Cars That Drive Themselves

Highway 101 in Silicon Valley is no stranger to headless drivers, that is, cars that drive themselves. Google is experimenting with driverless cars that will eventually do just about everything but donate themselves to Kars for Kids when it’s time to buy the next, newer model. Auto manufacturers are sitting up and paying attention and drawing plans for their own prototypes of these automated cars.

Those of us who don’t live in the Valley, however, may find the concept of driverless cars hard to take in, while those responsible for coming up with the technology behind these wonders are beginning to think about how these cars will change the city they know and love. For example, imagine what will happen when you have to fly out of town. You won’t need to worry about getting from the long term parking lot to the airport entrance with your luggage. Maybe your driverless car will drop you off at the airport entrance and park on its own.  Or perhaps there will be some kind of automated system to cart away all the vehicles at once and deposit them into parking spaces.

Schlepping In Heels

Ditto for finding parking spots in the crowded city—your driverless car will receive input about available spaces. It can drop you off where you need to be and go park. When you’re ready, you can summon your car by remote control, or maybe by phone, and your driverless car will come to you so you don’t have to schlep in high heels a long distance away to where your car is parked.
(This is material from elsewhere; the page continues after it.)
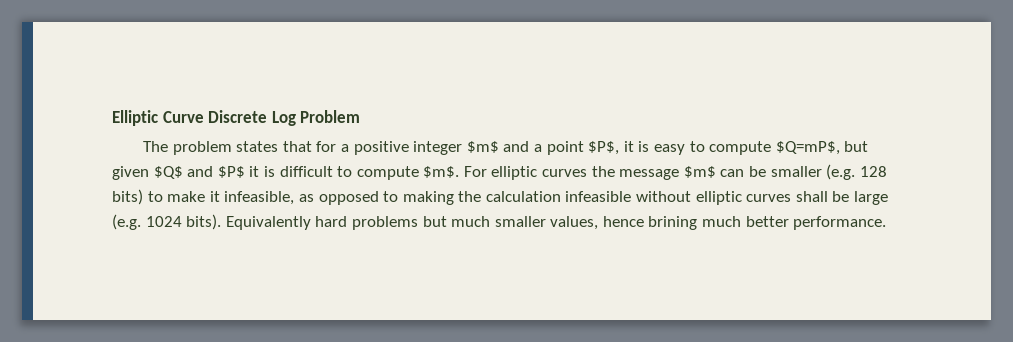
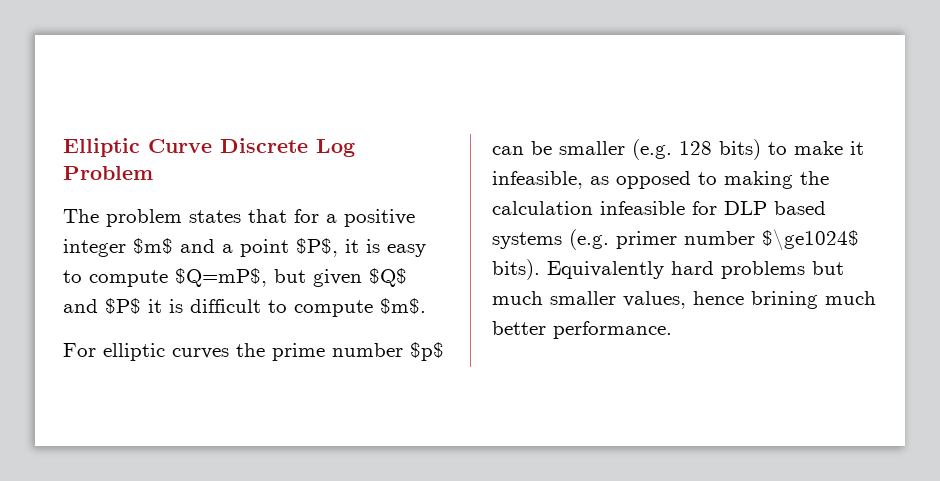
- The problem states that for a positive integer $m$ and a point $P$, it is easy to compute $Q=mP$, but given $Q$ and $P$ it is difficult to compute $m$. For elliptic curves the message $m$ can be smaller (e.g. 128 bits) to make it infeasible, as opposed to making the calculation infeasible without elliptic curves shall be large (e.g. 1024 bits).
+ The problem states that for a positive integer $m$ and a point $P$, it is easy to compute $Q=mP$, but given $Q$ and $P$ it is difficult to compute $m$.
+ For elliptic curves the prime number $p$ can be smaller (e.g. 128 bits) to make it infeasible, as opposed to making the calculation infeasible for DLP based systems (e.g. primer number $\ge1024$ bits).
Traffic lights will become redundant since sophisticated sensors located in cars and streets will manage traffic without them. Parking tickets will be phased out since driverless cars will know better than to park where they have no right to be. The sightless will be able to go anywhere they please on their own driverless steam.

Engineers and city planners are trying to envision how city spaces will change as driverless cars become the norm. But a spokesman at Audi says we still have a decade to figure it all out. And even after that, there are still other details that must be ironed out in advance of city planning, such as regulatory issues, for instance.

Way Ahead

Still, California is way ahead of the, um, curve. As early as last year, California governor Jerry Brown signed legislation allowing for driverless car traffic on state roads. Federal agencies are also beginning to issue policy regarding these cars, in an effort to encourage cities to begin testing autonomous vehicles. In general, driverless cars are thought of as a positive and timely innovation. There seems to be no doubt that driving will become a thing of the past.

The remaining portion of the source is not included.